Thursday, August 27, 2015

Who Am I?

    If I had to describe my online identities, I'd say . . . cheesy. They betray my nerdiness and fangirl side that I keep on a tight leash in the "real" world. I am not ashamed to be a fangirl or a nerd in real life, but it's a little awkward, especially when you're old enough to vote and start a career. Online, I can let the feels and obsessive, seemingly irrelevant, and unhelpful knowledge, loose. Nobody judges me for having a Tolkienistic creature in my username; everyone else has something to do with TV shows, books, or comics, especially on Tumblr and Twitter.

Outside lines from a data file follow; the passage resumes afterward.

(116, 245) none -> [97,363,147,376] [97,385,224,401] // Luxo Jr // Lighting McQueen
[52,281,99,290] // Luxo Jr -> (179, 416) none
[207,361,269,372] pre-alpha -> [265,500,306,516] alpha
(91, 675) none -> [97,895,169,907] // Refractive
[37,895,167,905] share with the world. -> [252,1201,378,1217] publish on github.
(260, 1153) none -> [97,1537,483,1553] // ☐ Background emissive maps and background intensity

    But what do these usernames and accounts say about me? Overall, I think they say I love books, fictional characters, and TV shows. I think they say I spend a lot of time, effort, and money on the fandoms I am a part of. To other nerds, my username is a neon sign just begging for someone to come over and obsess with me over whatever book or TV show our accounts relate to. A username will definitely direct you to people with similar usernames, and others to you. Employers may not think the same, however. As I said before, I do not think any employers' will be offended by my online identities, so much as they might just be amused before tossing my application on the rejection pile. I might come across as immature or shallow. I don't feel like I am any of those things, and certain employers may be charmed by and looking for book nerds like me, but you can never know what someone is thinking--especially when him or her is searching for potential employees.

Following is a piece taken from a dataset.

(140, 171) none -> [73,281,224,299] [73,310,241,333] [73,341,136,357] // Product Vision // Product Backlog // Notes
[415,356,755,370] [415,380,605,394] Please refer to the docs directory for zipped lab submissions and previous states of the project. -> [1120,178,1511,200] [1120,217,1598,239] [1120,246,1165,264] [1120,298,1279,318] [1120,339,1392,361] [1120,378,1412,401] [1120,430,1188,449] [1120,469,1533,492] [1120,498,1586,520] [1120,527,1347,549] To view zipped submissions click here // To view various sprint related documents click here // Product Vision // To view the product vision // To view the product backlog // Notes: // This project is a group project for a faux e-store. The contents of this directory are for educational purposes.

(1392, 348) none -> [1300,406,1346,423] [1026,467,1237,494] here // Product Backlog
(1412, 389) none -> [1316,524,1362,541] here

    Then, there is the question of professional usernames. For example, I didn't want my Twitter handle or business email account to be something immature-- I've gotten the lectures as I'm sure everyone else has in freshman college classes about emails like SexyFarmGirl@yahoo.com or Chicksloveme@hotmail.com sent to professors. But Twitter? I didn't really want my full name as my handle as it's my identification on Facebook. It seemed somehow insecure-- and terribly dull. So, I chose a mix of last name and first initial. Yeah . . . not so creative or clever. It seemed to be a safe medium though, a mix of my carefreeness and "professionalism".

    Whenever I am faced with the task of creating a username, I get excited and nervous. I want to sound cool and witty (teenage insecurities have yet to go away), but also sophisticated. Cool and sophisticated do not always wed, like religious grandmothers and cussing. Usually, when I finally come up with a username, I am ridiculously proud. Like, I-am-too-cool-for-this-world proud. Thankfully, this lasts for only a couple of days. After that, I either ignore it or wrinkle my nose in disgust at it.

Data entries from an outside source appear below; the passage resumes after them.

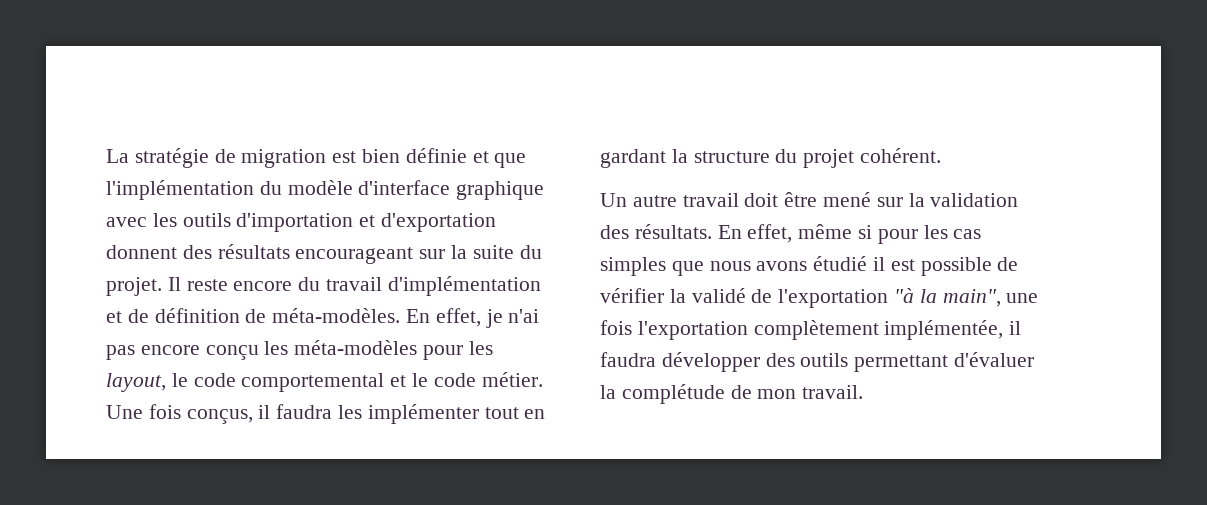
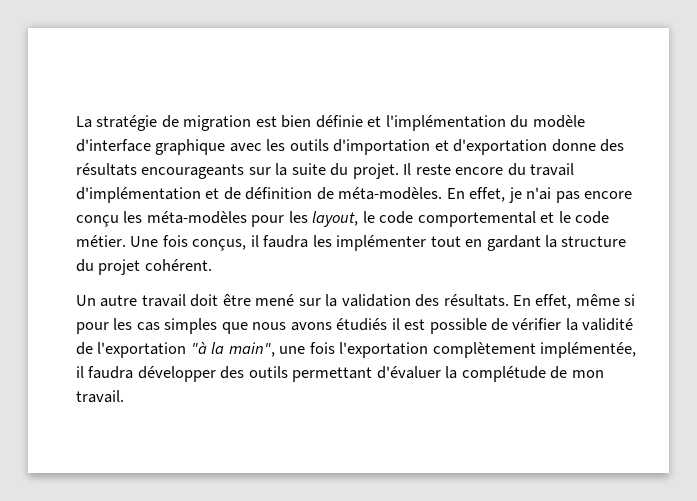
[494,153,527,168] que -> (382, 121) none
[106,245,177,259] donnent -> [551,139,596,152] donne
[295,247,414,264] encourageant -> [141,164,245,179] encourageants
[813,256,868,271] étudié -> [336,318,388,331] étudiés
[691,288,746,303] validé -> [582,318,634,331] validité

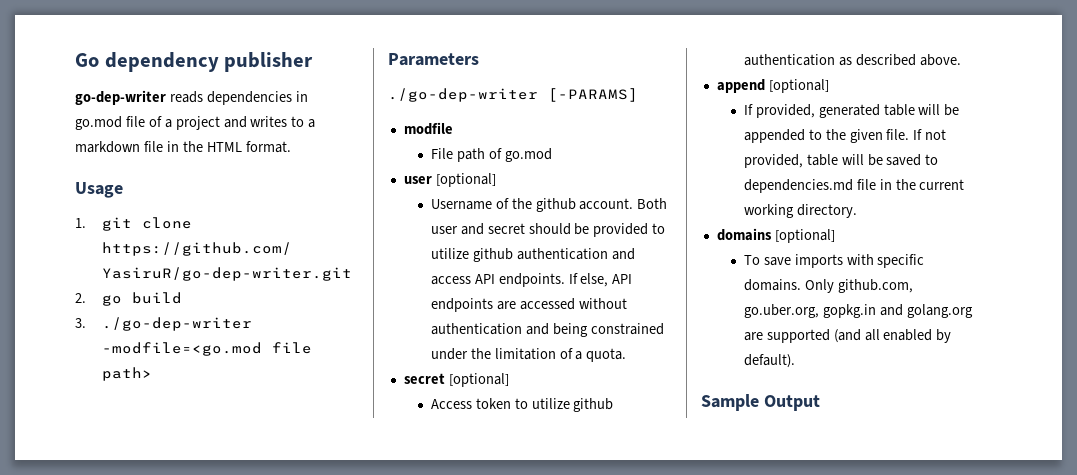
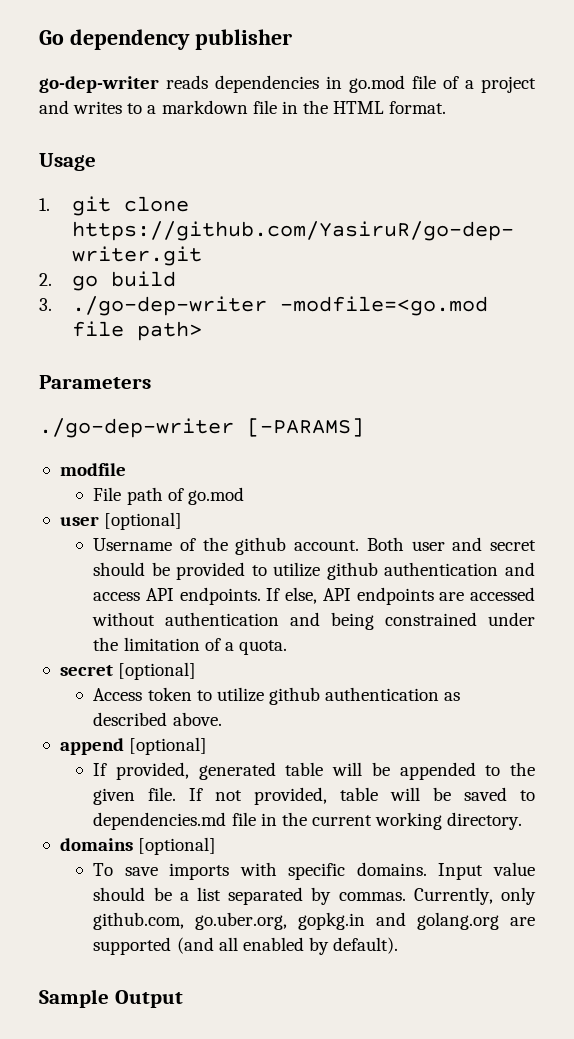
[804,279,834,293] Only -> [438,862,535,880] [93,887,536,905] Input value should be a list separated by commas. Currently, only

    After the username is made, there is then the question of what I should and should not put on my account. Let's face it: there are lines that we all have thought about crossing. We saw someone else do it before us and get busted, and we made the sign of the cross in thanks that it wasn't us who was the voluntary guinea pig. Some things there is no question about what to post, such as racial or sexist slurs (though some people have not gotten the memo), while other things are blurry, such as an article you tweet that has cussing sprinkled throughout. Do employers care if you read stuff like that? I'm not a parrot: I don't repeat anything and everything I read.

    The big question is, as was posed in my class, if I will change any of my identities. I will be graduating not too long from now, and that means employers perusing my online presence. Scary thought, even if you have never had anything controversial or possibly controversial on your account.

    I'm not sure what I'm going to do regarding my personal accounts, but I know that from now on I'll be doing a lot more serious thinking about my usernames instead of just choosing what will sound fun.